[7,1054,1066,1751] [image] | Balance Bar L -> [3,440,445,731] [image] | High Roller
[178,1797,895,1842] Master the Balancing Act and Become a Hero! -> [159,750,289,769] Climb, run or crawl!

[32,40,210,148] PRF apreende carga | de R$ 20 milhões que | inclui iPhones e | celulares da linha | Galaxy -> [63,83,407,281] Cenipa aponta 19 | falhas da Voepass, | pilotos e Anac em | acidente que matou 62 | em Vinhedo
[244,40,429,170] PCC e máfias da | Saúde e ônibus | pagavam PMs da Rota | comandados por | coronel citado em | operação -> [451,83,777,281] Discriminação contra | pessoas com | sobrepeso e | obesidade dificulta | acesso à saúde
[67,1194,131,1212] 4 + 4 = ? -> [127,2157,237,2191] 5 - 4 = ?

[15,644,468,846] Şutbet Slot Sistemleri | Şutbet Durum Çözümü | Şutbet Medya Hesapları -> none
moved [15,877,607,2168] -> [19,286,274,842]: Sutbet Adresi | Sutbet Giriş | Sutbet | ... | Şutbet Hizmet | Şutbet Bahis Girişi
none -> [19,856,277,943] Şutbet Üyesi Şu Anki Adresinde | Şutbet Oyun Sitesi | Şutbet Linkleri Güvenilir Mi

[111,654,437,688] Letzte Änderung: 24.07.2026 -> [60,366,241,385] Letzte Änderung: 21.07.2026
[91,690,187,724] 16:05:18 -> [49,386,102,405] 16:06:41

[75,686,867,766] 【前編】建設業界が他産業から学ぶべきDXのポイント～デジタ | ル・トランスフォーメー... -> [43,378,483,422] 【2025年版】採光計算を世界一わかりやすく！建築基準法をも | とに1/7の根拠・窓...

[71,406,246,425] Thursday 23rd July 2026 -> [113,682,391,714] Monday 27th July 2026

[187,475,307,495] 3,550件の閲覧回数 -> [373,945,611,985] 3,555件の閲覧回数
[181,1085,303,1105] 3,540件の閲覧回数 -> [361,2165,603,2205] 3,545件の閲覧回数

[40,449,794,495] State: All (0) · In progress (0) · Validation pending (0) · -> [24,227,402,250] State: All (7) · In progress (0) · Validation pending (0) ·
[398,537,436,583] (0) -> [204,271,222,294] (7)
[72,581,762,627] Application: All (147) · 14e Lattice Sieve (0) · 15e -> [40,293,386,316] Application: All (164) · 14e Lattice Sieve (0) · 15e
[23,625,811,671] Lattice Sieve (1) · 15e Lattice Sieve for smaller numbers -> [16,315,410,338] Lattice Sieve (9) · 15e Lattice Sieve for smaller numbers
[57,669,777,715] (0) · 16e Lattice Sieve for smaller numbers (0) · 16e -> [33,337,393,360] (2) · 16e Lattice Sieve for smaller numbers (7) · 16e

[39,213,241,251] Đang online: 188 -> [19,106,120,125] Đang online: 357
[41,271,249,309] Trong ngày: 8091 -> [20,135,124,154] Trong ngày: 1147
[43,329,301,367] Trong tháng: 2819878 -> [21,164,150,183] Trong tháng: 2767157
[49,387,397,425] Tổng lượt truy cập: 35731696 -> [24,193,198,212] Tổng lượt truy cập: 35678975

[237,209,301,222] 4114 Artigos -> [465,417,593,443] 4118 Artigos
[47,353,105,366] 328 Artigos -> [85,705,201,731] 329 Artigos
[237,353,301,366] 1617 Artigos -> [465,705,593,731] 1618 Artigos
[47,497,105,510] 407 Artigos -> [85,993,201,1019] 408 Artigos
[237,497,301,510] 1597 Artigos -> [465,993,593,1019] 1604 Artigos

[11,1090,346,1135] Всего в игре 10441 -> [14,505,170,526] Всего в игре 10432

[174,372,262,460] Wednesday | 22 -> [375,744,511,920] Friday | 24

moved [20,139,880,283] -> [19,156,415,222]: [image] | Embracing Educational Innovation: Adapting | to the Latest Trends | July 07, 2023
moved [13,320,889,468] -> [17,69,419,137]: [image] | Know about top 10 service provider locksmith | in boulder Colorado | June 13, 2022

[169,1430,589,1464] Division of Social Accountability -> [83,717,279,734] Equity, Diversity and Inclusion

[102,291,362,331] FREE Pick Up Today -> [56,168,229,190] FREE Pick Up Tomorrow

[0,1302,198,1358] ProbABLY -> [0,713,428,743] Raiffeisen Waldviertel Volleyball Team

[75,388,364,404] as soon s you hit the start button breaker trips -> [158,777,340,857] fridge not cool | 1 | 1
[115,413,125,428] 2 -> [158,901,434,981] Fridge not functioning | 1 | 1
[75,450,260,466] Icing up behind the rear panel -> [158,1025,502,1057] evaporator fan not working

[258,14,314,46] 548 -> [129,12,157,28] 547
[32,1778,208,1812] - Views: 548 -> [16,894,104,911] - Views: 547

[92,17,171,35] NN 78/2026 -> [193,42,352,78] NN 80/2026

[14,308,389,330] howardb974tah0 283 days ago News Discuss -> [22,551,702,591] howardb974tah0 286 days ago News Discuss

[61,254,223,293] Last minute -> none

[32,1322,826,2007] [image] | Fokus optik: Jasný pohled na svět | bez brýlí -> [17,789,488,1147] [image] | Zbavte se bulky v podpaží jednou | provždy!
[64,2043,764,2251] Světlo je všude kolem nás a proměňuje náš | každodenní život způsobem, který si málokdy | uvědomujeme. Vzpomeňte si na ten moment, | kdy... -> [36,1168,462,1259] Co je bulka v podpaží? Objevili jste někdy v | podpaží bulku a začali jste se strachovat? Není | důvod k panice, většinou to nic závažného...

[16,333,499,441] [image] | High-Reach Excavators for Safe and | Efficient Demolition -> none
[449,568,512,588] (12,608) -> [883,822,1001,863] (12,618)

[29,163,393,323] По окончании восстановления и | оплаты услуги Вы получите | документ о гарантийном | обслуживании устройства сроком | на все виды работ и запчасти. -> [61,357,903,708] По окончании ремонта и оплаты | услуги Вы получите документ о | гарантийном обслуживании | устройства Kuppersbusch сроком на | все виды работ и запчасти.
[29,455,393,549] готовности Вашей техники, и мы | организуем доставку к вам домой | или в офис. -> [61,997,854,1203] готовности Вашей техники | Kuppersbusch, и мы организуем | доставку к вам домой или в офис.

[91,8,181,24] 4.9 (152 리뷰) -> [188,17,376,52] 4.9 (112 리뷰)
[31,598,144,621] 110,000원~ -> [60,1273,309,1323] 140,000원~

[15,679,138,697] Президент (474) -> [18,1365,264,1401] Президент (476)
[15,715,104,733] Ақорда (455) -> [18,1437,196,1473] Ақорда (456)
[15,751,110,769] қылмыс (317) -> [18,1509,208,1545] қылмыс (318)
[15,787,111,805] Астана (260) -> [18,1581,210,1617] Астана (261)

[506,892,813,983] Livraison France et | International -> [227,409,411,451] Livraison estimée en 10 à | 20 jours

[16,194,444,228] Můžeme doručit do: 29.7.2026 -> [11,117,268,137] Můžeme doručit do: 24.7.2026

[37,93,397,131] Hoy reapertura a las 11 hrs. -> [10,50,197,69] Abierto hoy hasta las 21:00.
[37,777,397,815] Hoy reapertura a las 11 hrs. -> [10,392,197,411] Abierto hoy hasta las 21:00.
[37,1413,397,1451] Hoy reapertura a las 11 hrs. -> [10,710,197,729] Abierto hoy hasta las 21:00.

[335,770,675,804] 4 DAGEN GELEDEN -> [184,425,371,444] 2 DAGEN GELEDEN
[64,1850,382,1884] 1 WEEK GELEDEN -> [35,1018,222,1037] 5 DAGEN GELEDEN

☆ ☆ ☆

* WORK TO BE COMPLETED: State how many lines of the listing hold the string "DAGEN", and add nothing else.

* EXERCISE RESULT: 2